Below are the records. Retype exactly the lines between the lines holding "Ki Fighter Z" and "total: 785.84 -> 818.01", inclusive.

## Material supplied
-- Opening Marker --
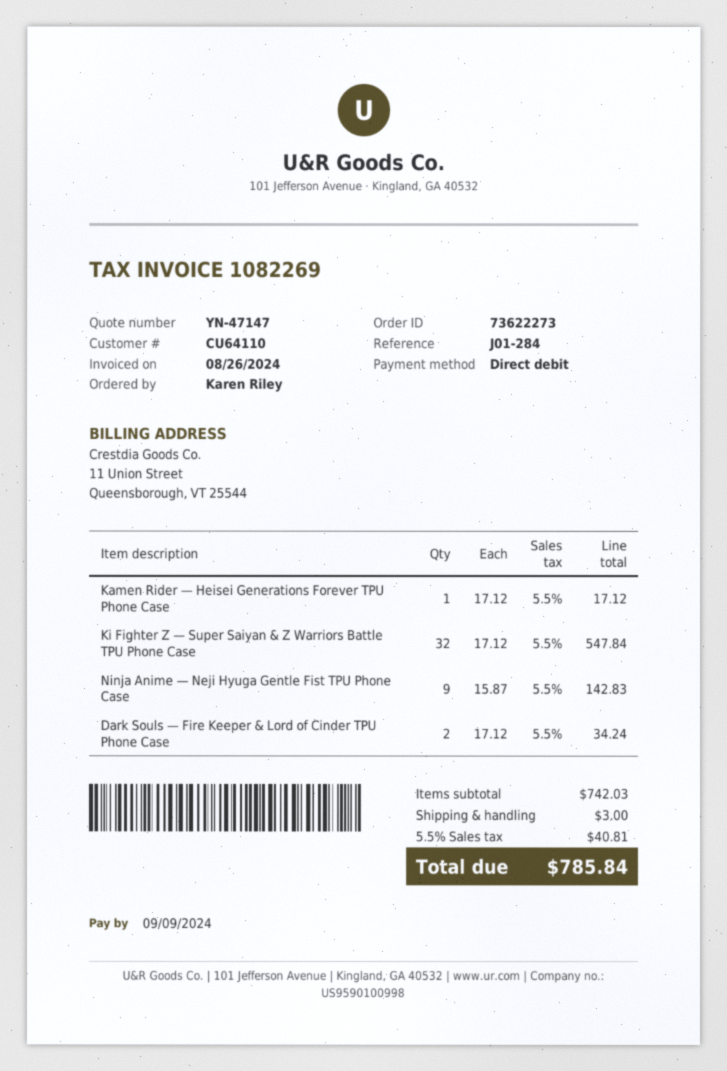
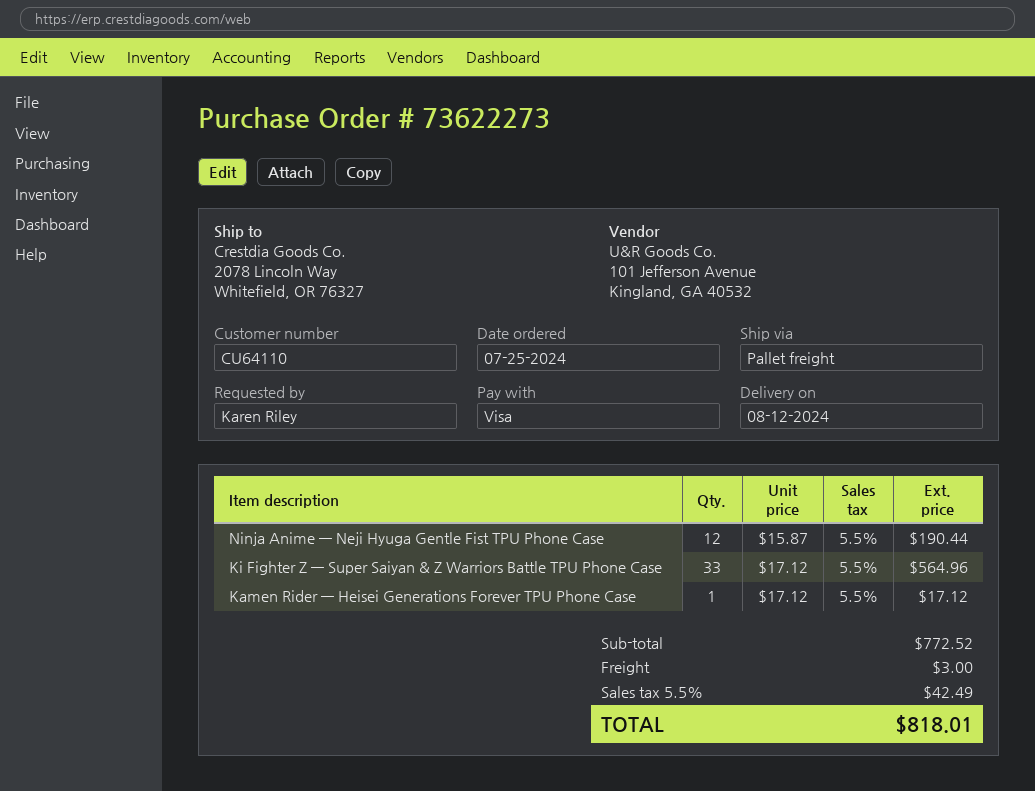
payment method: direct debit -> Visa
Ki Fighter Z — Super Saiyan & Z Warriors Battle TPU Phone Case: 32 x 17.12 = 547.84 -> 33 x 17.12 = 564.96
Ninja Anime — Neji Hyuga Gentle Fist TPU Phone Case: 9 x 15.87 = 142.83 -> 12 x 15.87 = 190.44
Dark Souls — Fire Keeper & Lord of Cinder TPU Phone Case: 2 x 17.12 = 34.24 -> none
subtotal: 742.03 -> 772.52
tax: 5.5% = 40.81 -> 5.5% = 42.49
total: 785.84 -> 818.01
-- Closing Marker --
-- Opening Marker --
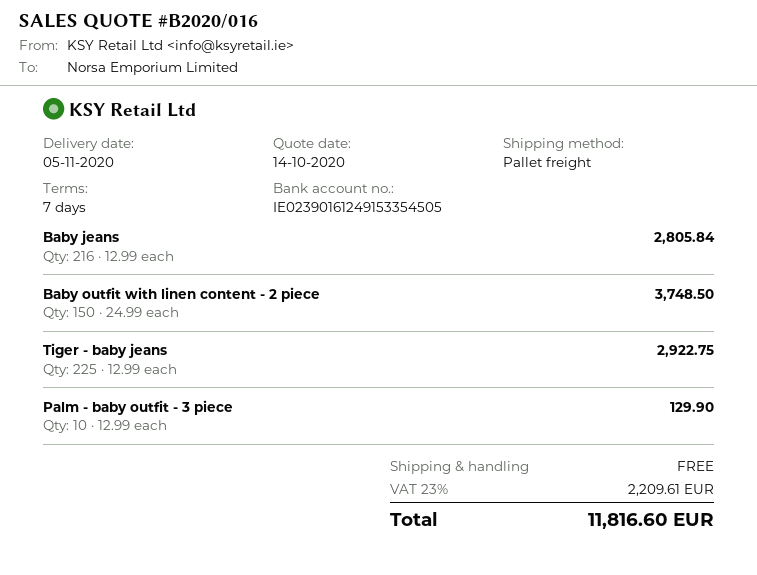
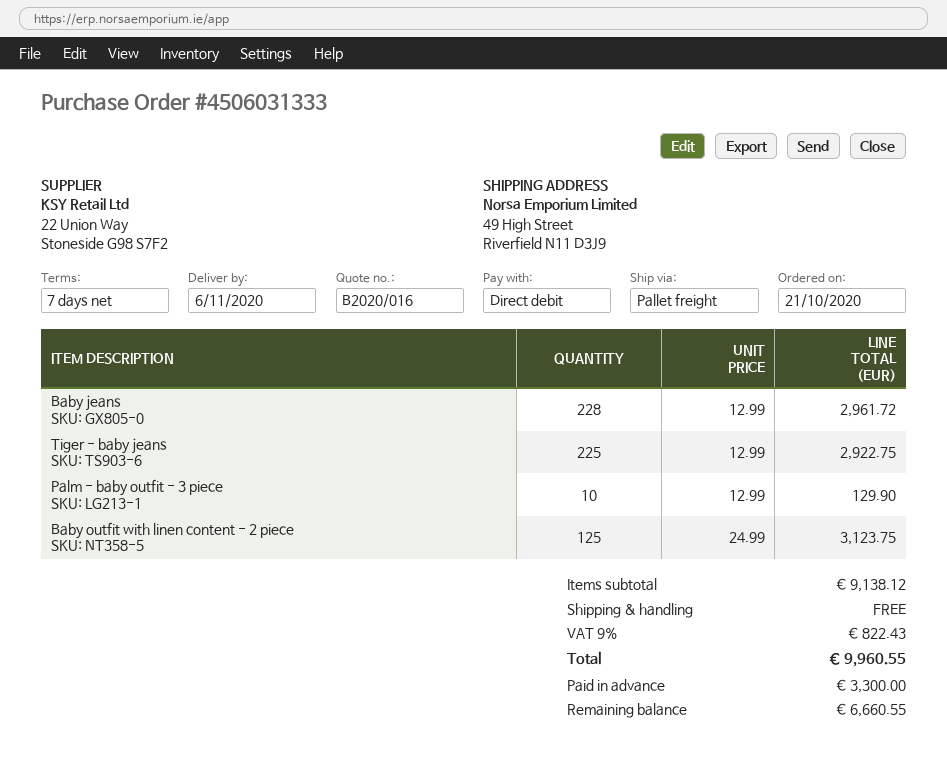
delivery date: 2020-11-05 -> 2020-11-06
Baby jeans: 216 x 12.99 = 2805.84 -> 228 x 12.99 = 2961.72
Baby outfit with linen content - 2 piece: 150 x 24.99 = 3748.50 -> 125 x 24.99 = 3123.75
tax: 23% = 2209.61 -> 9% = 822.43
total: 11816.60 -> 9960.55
-- Closing Marker --
-- Opening Marker --
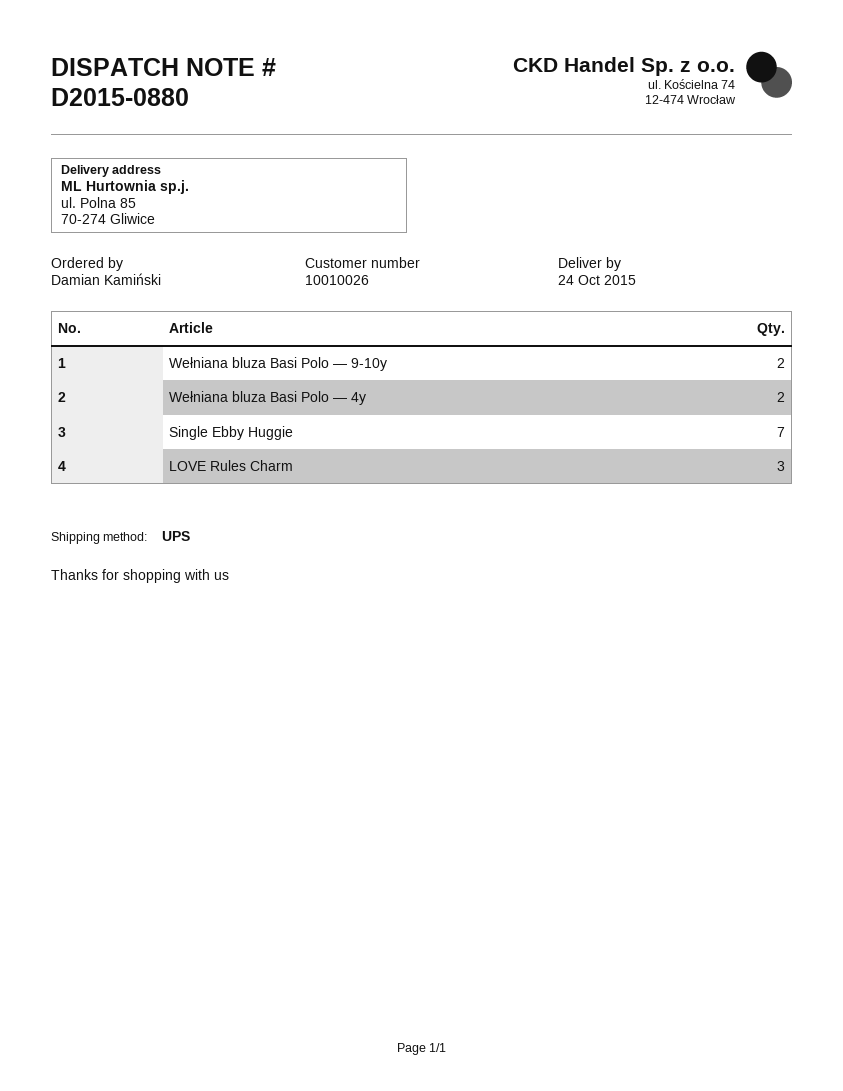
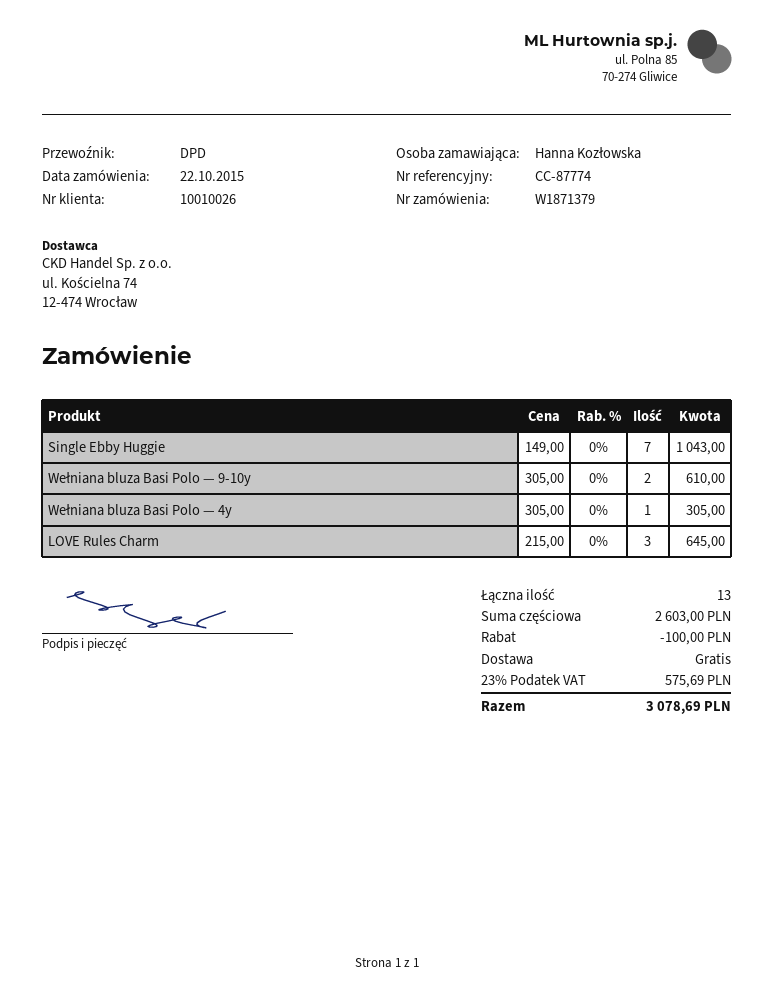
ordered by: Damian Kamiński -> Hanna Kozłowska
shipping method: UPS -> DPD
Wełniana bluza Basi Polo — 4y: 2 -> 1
-- Closing Marker --
## Task solution
Ki Fighter Z — Super Saiyan & Z Warriors Battle TPU Phone Case: 32 x 17.12 = 547.84 -> 33 x 17.12 = 564.96
Ninja Anime — Neji Hyuga Gentle Fist TPU Phone Case: 9 x 15.87 = 142.83 -> 12 x 15.87 = 190.44
Dark Souls — Fire Keeper & Lord of Cinder TPU Phone Case: 2 x 17.12 = 34.24 -> none
subtotal: 742.03 -> 772.52
tax: 5.5% = 40.81 -> 5.5% = 42.49
total: 785.84 -> 818.01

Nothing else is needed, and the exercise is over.